__Task requirements__.
Which lines of the entries below contain the string "generating"? Copy each one.

--- Supplied data ---

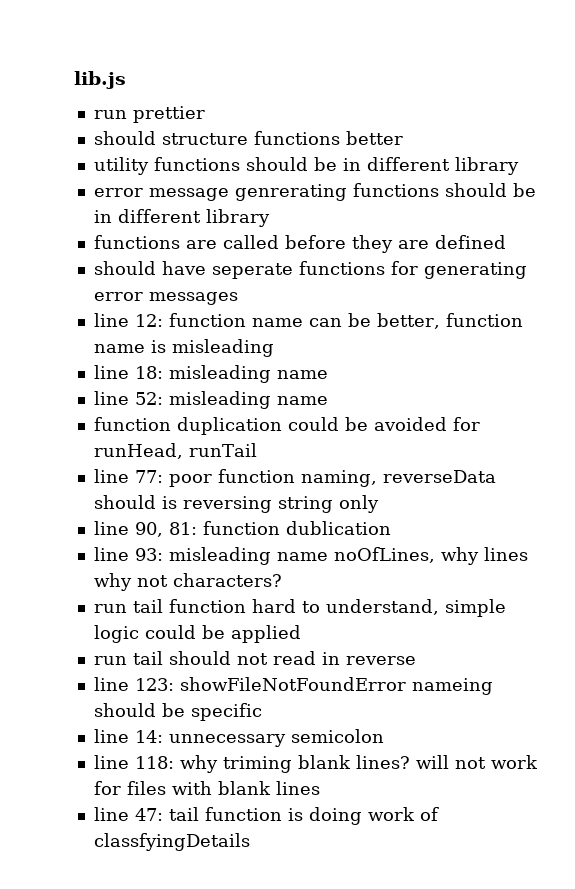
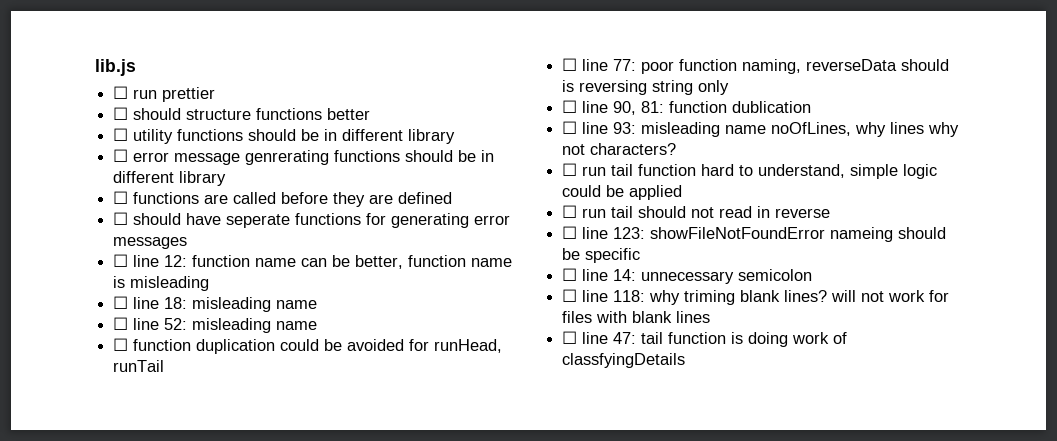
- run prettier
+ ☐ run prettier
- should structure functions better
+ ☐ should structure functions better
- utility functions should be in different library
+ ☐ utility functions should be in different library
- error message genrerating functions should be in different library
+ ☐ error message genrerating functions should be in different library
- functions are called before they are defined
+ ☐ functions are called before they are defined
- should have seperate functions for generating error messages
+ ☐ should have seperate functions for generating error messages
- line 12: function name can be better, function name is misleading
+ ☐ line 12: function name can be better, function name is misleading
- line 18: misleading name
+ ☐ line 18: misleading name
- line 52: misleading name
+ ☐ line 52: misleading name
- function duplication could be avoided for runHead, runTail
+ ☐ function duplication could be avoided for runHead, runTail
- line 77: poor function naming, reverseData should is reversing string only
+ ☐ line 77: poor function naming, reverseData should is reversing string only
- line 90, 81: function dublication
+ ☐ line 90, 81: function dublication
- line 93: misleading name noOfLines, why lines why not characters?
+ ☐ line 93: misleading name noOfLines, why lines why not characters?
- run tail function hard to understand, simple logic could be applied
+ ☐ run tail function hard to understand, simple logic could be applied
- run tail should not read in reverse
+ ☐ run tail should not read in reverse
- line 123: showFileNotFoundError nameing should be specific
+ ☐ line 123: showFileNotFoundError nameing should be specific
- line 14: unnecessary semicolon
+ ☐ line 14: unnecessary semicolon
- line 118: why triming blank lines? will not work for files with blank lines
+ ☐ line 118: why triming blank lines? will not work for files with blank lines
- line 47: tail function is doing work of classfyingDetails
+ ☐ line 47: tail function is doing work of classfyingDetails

---
--- Supplied data ---

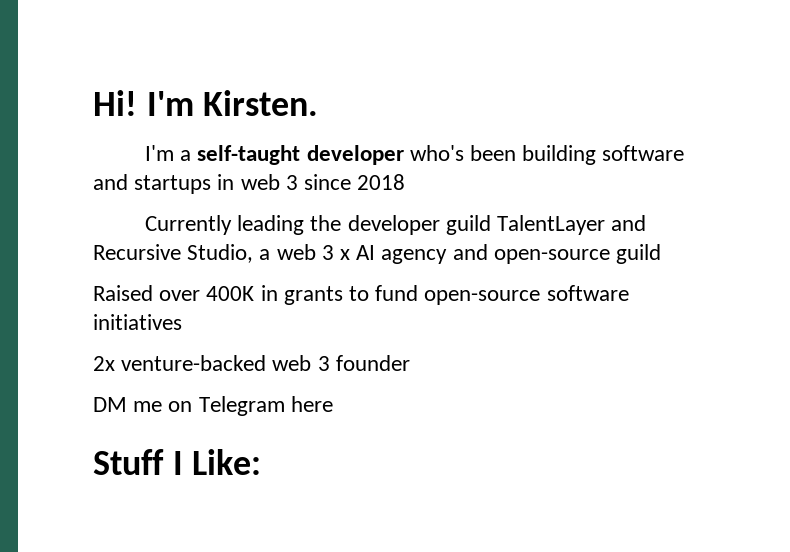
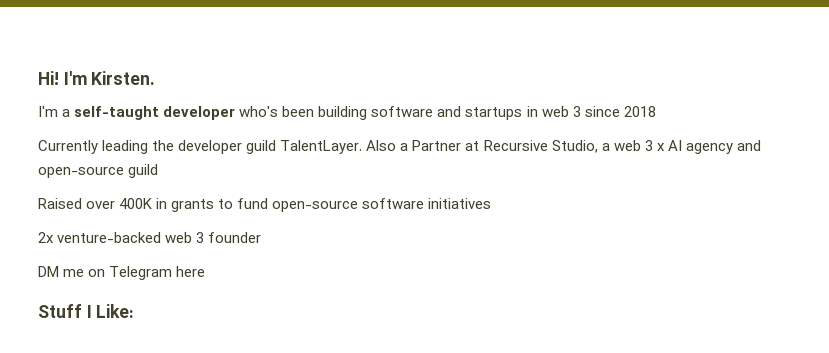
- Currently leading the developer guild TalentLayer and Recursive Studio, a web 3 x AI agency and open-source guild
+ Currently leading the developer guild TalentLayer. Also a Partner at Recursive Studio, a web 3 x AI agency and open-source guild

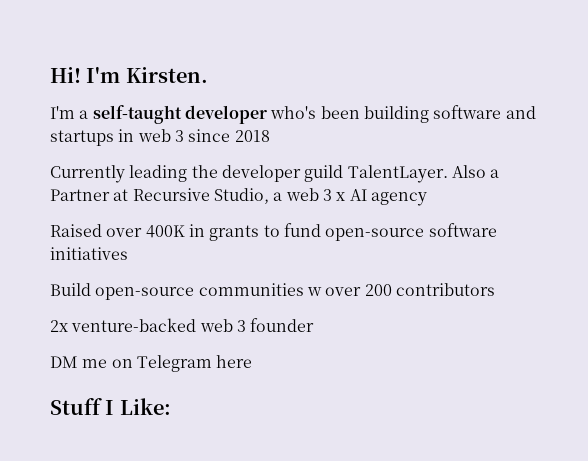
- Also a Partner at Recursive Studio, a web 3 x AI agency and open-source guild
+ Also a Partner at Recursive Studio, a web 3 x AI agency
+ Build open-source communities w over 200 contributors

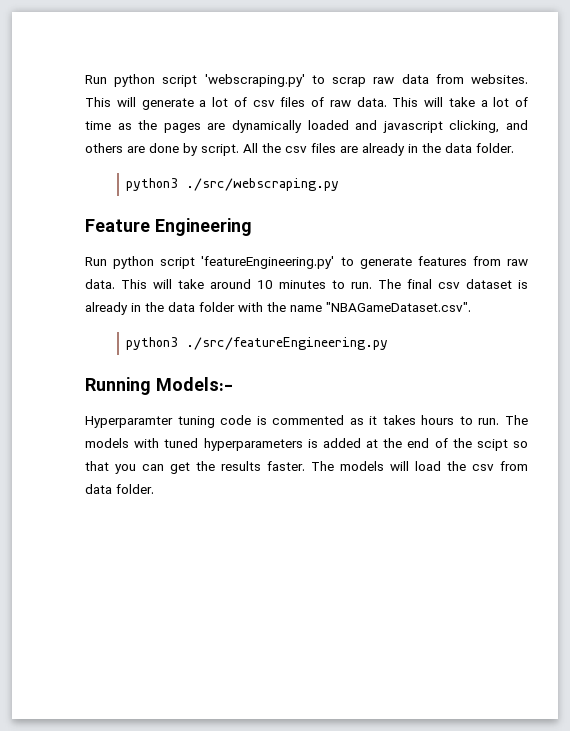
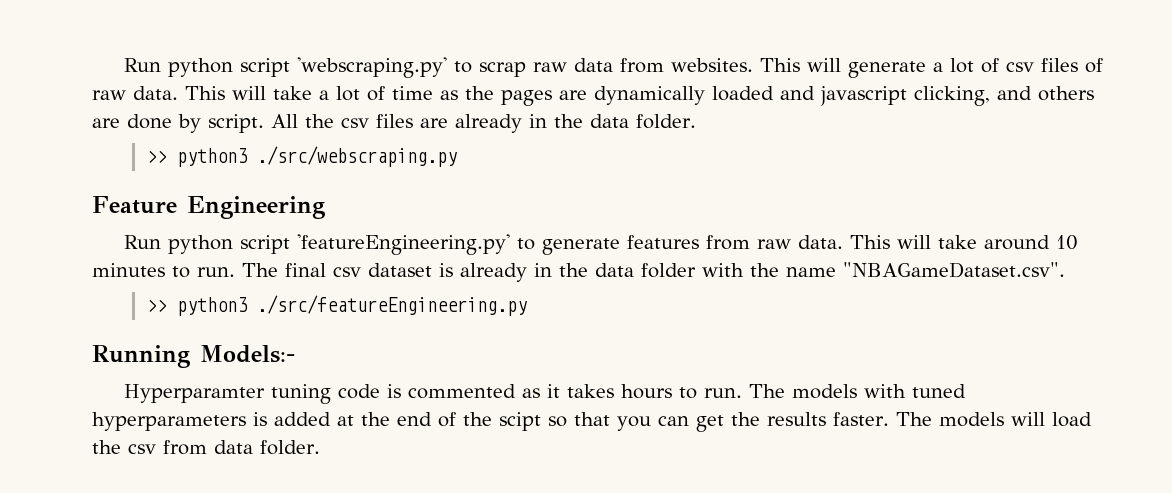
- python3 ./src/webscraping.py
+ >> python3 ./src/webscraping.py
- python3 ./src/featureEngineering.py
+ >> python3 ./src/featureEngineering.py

---

__Task response__.
- should have seperate functions for generating error messages
+ ☐ should have seperate functions for generating error messages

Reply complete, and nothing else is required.